Missiles, Masculinity and Metaphors

Against the Current, No. 31, March/April 1991

Anne Finger

WHAT IS THE language that the media uses to talk about the war in the Persian Gulf? How does this language distance us from the realities of war? How does it shape our perceptions? What are the metaphors that are marshaled to describe this war, and what underlying relations of power do they call upon?

The War As Game

“War in the Persian GuIf,” a male voice intones, as the words woosh onto the screen, with graphics in the background of troops scurrying across the desert, tanks moving. “I hate” Ted Koppel says, “to talk about this as if it were a football game, but this is the point in the season where the coach says to his players….”

As we have discussed the war in the college classes I teach, many students, even those who are not antiwar, have commented on television’s portrayal of the war as a combination video game/miniseries. The eager tones: “Saddam’s SCUDS knocked out of the sky by Patriot missiles.” “The historic thunder and lightning of Operation Desert Storm….” Flashing lights on a map indicate nuclear power plants that have been “hit” The planes bombing Kuwait and Iran are “busy birds.”

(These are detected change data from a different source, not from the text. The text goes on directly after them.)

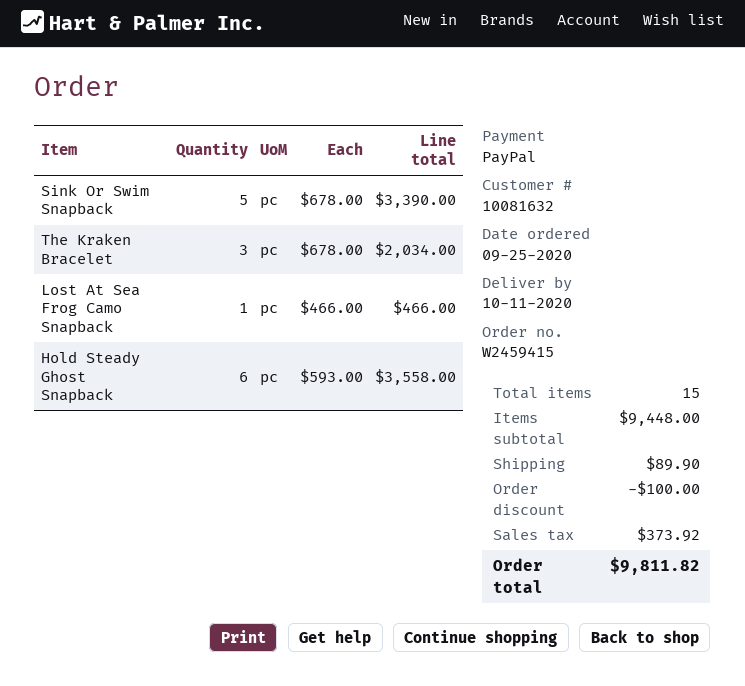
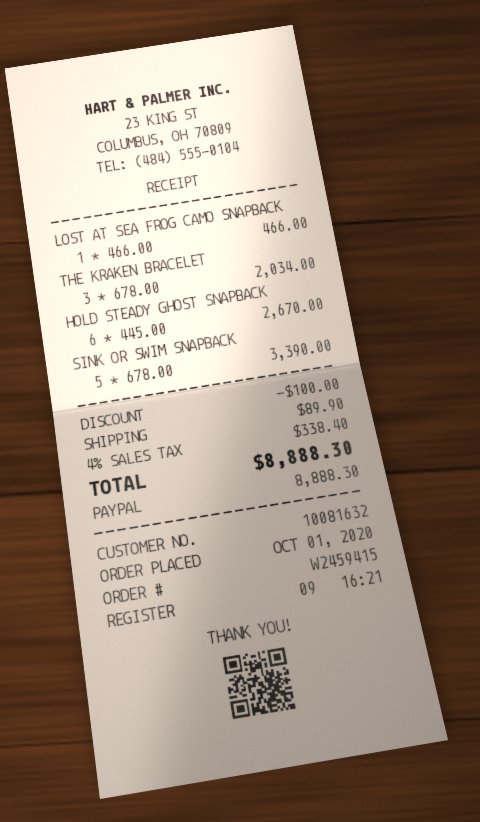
order date: 2020-09-25 -> 2020-10-01
Hold Steady Ghost Snapback: 6 x 593.00 = 3558.00 -> 6 x 445.00 = 2670.00
tax: 373.92 -> 338.40
total: 9811.82 -> 8888.30

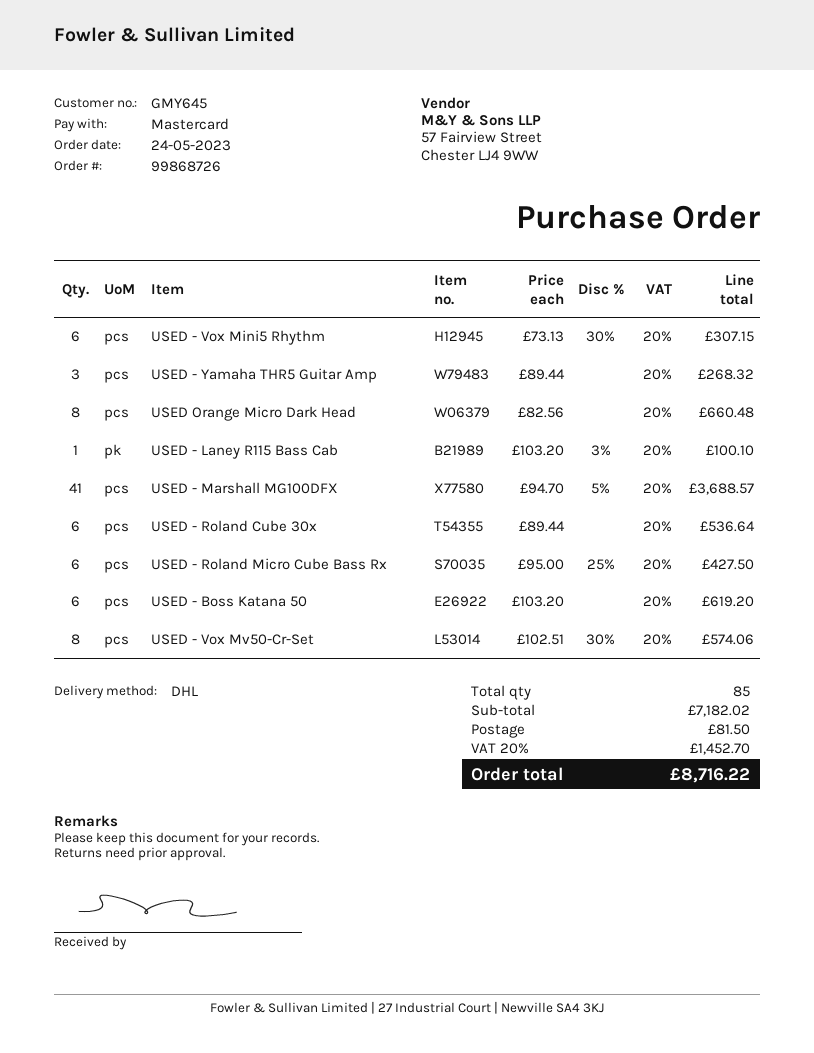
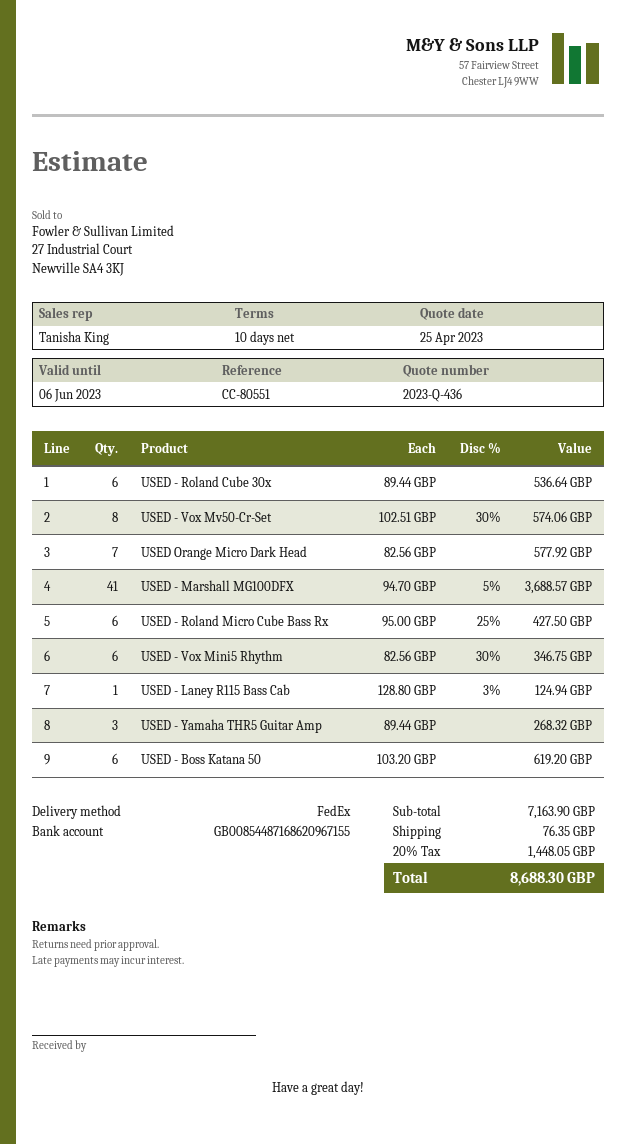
shipping method: DHL -> FedEx
USED - Vox Mini5 Rhythm: 6 x 73.13 - 30% = 307.15 -> 6 x 82.56 - 30% = 346.75
USED Orange Micro Dark Head: 8 x 82.56 = 660.48 -> 7 x 82.56 = 577.92
USED - Laney R115 Bass Cab: 1 x 103.20 - 3% = 100.10 -> 1 x 128.80 - 3% = 124.94
subtotal: 7182.02 -> 7163.90
shipping: 81.50 -> 76.35
tax: 20% = 1452.70 -> 20% = 1448.05
total: 8716.22 -> 8688.30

Score is kept 41 Iraqi planes downed, 750 planes to go. Missiles send back video as they hone in on their target, with the video ending when the video camera, the missile, and the target are all destroyed.
Voices reporting the shooting down of an Iraqi plane, exult,

We got bandits
That’s affirmative
Both flash.

Language that we can imagine coming, computer generated, from the video game at our local hang out We can only wonder how long it will be—and my guess is that it won’t be long at all—before there is a video game at the corner arcade where we can drop in a quarter and play “War in the Persian Gulf.”

Along with the video game metaphor, we nave the sports metaphor Football seems to be the sport of choice, whether that’s because of the season or because of the violence inherent in the sport Experts talk about whether the “goal posts” are going to be moved; Koppel sees George Bush as the “coach,” and the U.S. public as the “players,” and the State of the Union address becomes the half-time talk. A recent headline in the Detroit Free Press referred to the allies “scor[ing] points.”

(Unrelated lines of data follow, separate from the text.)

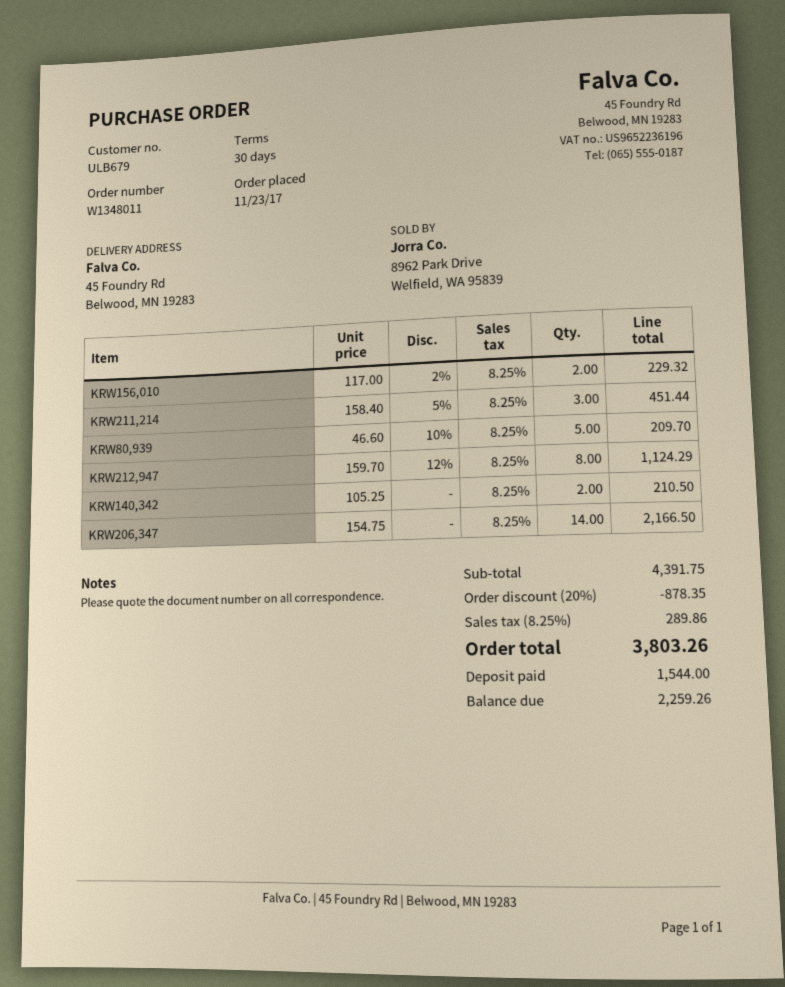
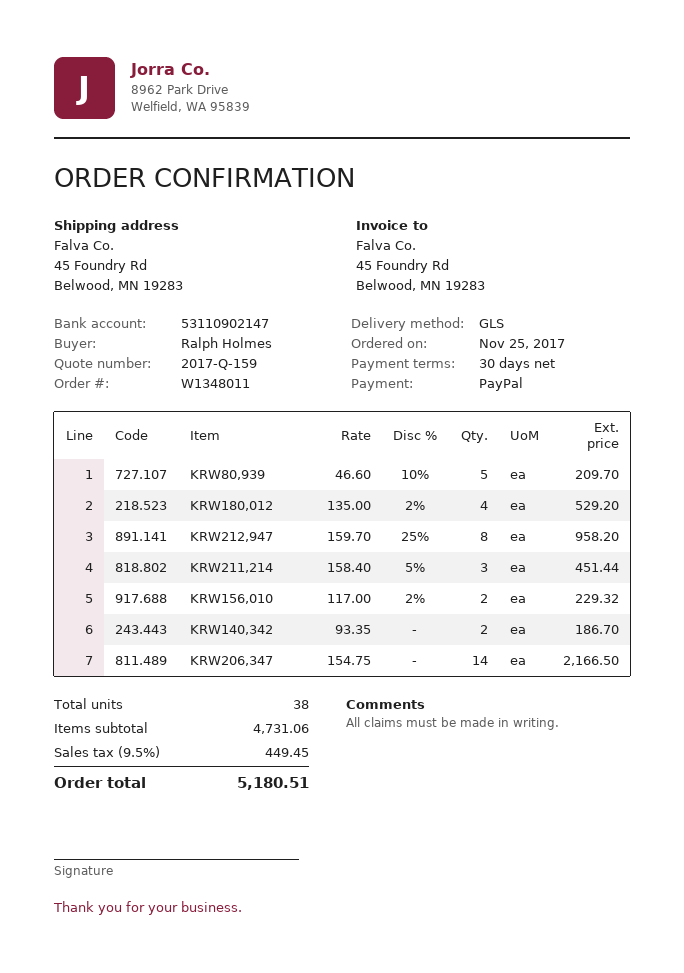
order date: 2017-11-23 -> 2017-11-25
KRW212,947: 8 x 159.70 - 12% = 1124.29 -> 8 x 159.70 - 25% = 958.20
KRW140,342: 2 x 105.25 = 210.50 -> 2 x 93.35 = 186.70
KRW180,012: none -> 4 x 135.00 - 2% = 529.20
subtotal: 4391.75 -> 4731.06
discount: 20% = 878.35 -> none
tax: 8.25% = 289.86 -> 9.5% = 449.45
total: 3803.26 -> 5180.51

In fact, Topps, the manufacturer of bubblegum cards, has just come out with a line of Desert Storm trading cards. Cards will feature both human “players”—Colin Powell, General Schwartzkopf—and non-human ones—the Patriot missile, the Bradley tank.

These metaphors distance us from the reality of war, from the fact that this is not a game, that we have not dropped a quarter in the machine, that the game will not be over when a computer chip wipes the screen cleat Real human beings have been killed in these flashing points of light.

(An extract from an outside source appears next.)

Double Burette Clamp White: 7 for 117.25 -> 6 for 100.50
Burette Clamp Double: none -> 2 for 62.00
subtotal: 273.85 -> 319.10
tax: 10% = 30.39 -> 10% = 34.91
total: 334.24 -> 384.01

But they do more than that: they also marshal deeply embedded notions about masculinity. Video games and organized sports, although women can and do participate in them, are culturally coded as masculine activities. Implicit in all these metaphors is a depiction of war as a male activity, and a calling forth of more chauvinism to build support for the war.

Objectivity and Detachment

In stark contrast to the media’s boosterism, there is on the part of military spokesmen (and they are, almost always, men) a language of seeming “objectivity;” a masculine rationality that emphases order, control, distance: “masculine” reason unclouded by “feminine” emotion.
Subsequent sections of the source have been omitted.